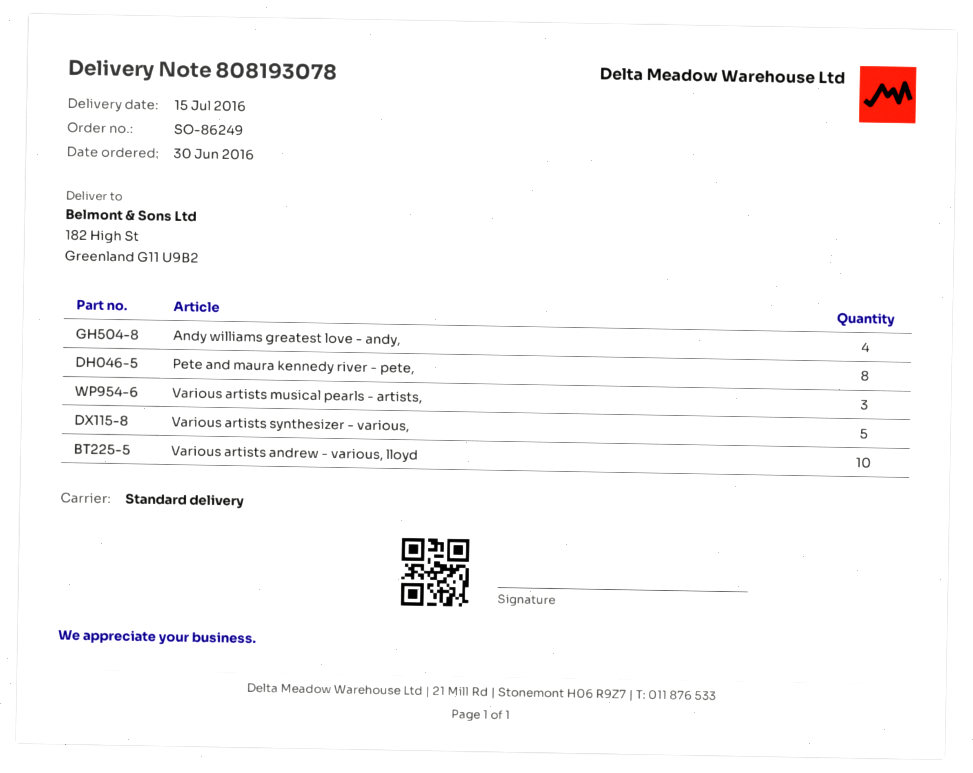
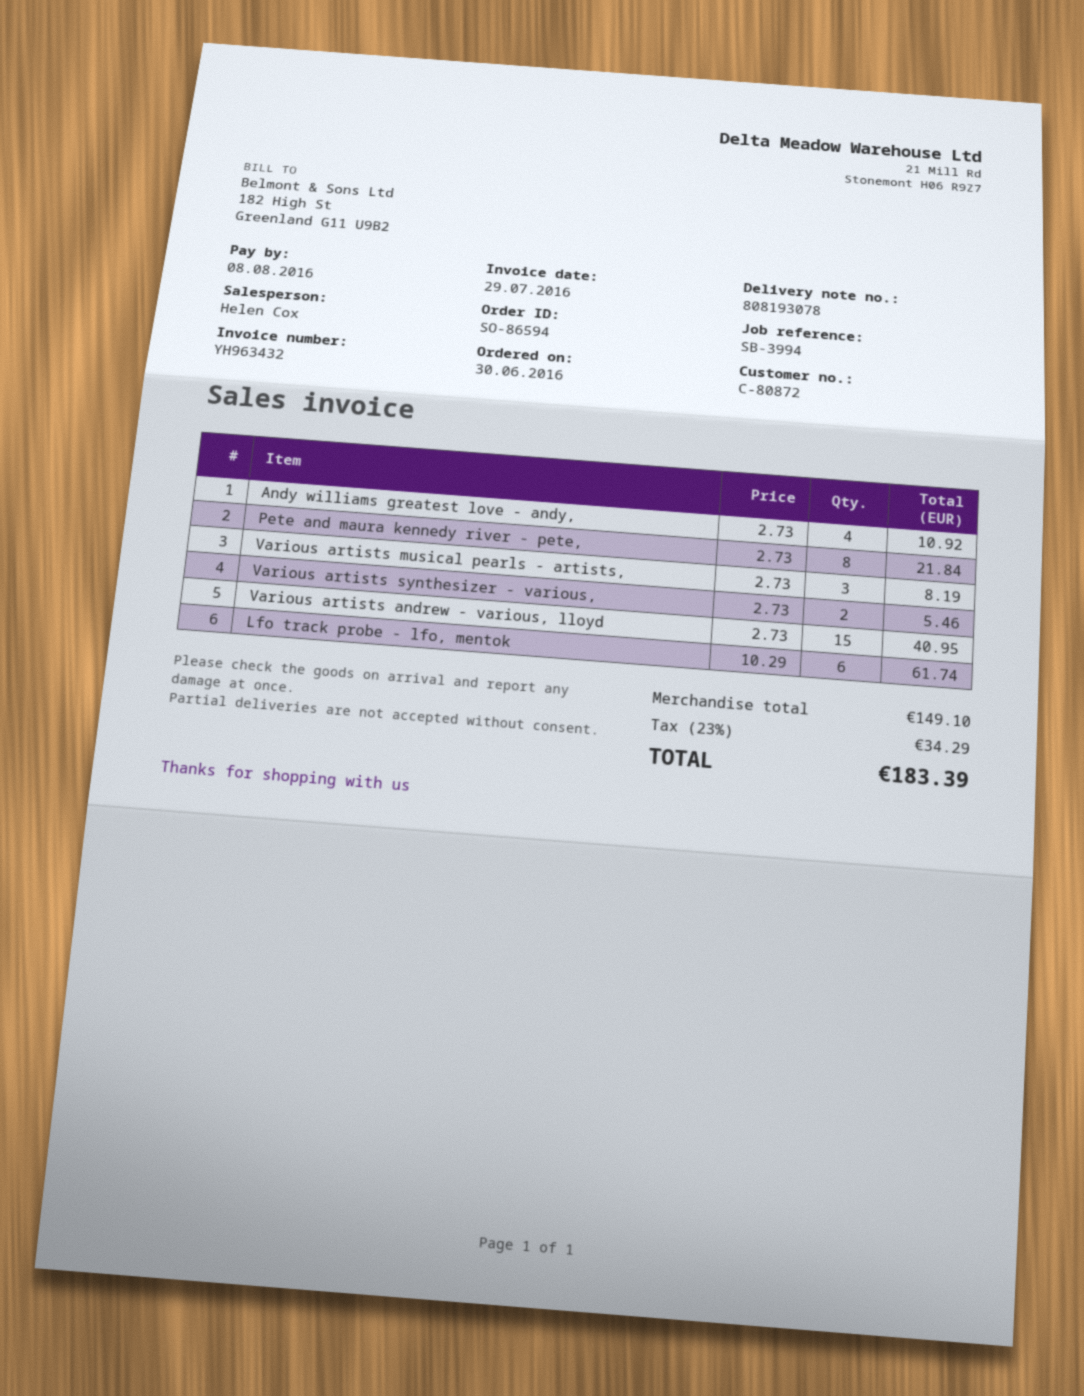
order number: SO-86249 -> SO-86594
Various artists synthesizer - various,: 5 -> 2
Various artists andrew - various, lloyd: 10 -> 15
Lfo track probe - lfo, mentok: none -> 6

● ● ● ● ● ● ●

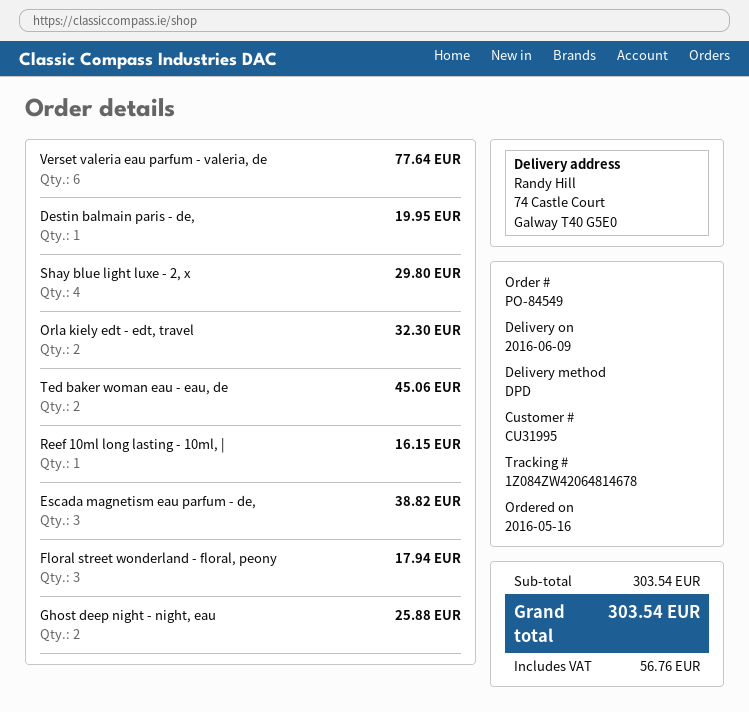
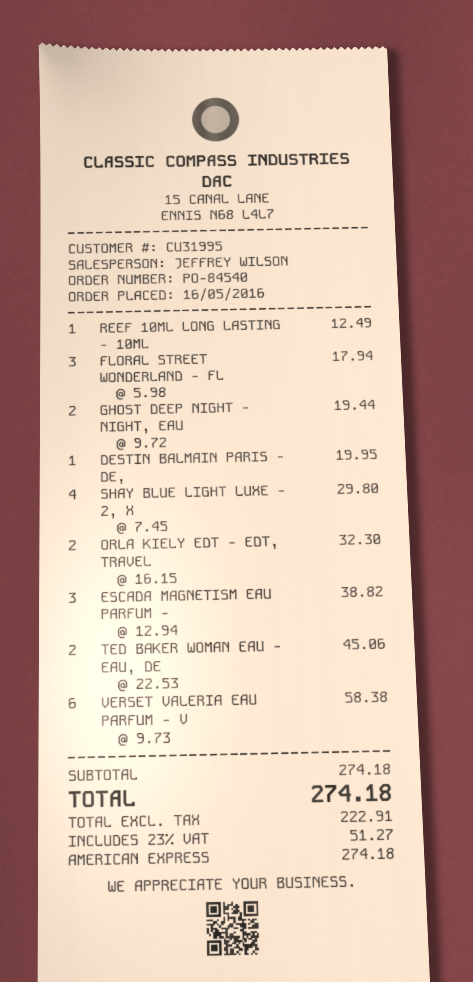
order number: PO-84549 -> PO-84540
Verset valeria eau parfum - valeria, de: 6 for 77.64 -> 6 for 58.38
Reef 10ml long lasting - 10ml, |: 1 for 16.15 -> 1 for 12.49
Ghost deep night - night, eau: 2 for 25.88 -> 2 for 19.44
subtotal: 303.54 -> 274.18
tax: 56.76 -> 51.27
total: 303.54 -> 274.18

● ● ● ● ● ● ●

What to work on: Every line above holding the string "number" should be listed.

Output of the task:
order number: SO-86249 -> SO-86594
order number: PO-84549 -> PO-84540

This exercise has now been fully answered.